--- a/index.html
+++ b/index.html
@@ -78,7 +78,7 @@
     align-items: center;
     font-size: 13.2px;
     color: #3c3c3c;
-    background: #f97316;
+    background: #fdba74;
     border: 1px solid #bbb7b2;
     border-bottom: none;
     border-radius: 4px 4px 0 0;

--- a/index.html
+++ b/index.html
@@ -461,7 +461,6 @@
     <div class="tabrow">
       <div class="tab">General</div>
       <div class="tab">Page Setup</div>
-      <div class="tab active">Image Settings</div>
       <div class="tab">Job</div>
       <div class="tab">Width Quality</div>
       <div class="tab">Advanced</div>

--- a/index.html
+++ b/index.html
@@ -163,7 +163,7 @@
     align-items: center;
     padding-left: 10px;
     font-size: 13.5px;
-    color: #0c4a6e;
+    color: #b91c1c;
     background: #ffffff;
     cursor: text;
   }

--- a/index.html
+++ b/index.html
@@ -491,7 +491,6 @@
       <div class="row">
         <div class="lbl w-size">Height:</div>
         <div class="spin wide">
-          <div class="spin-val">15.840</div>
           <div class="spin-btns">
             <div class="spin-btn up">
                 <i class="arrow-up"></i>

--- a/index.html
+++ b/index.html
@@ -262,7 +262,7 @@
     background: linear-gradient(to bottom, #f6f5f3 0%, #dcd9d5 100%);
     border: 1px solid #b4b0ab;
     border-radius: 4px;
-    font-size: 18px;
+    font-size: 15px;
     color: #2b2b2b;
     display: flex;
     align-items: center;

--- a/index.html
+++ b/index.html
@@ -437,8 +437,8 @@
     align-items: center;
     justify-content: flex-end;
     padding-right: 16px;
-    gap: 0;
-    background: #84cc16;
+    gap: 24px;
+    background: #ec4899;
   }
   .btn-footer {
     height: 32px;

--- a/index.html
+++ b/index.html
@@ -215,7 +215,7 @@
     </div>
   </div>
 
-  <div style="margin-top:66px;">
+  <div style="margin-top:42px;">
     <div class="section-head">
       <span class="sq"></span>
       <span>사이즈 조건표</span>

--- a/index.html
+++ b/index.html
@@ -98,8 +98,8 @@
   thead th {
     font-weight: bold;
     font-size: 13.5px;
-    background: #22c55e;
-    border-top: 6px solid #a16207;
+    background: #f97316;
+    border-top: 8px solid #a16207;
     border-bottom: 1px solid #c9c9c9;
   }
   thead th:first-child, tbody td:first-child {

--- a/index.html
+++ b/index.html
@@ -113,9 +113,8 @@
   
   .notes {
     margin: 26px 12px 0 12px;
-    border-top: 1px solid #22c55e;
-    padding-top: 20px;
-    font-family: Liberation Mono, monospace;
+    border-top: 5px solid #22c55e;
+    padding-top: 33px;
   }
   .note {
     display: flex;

####################

◆ **Your instructions**
From the opening line of the data above through the line that contains "-491,7 +491,6 @@", please print each line as it stands and only those lines.

◆ **Solution to this exercise**
--- a/index.html
+++ b/index.html
@@ -78,7 +78,7 @@
     align-items: center;
     font-size: 13.2px;
     color: #3c3c3c;
-    background: #f97316;
+    background: #fdba74;
     border: 1px solid #bbb7b2;
     border-bottom: none;
     border-radius: 4px 4px 0 0;

--- a/index.html
+++ b/index.html
@@ -461,7 +461,6 @@
     <div class="tabrow">
       <div class="tab">General</div>
       <div class="tab">Page Setup</div>
-      <div class="tab active">Image Settings</div>
       <div class="tab">Job</div>
       <div class="tab">Width Quality</div>
       <div class="tab">Advanced</div>

--- a/index.html
+++ b/index.html
@@ -163,7 +163,7 @@
     align-items: center;
     padding-left: 10px;
     font-size: 13.5px;
-    color: #0c4a6e;
+    color: #b91c1c;
     background: #ffffff;
     cursor: text;
   }

--- a/index.html
+++ b/index.html
@@ -491,7 +491,6 @@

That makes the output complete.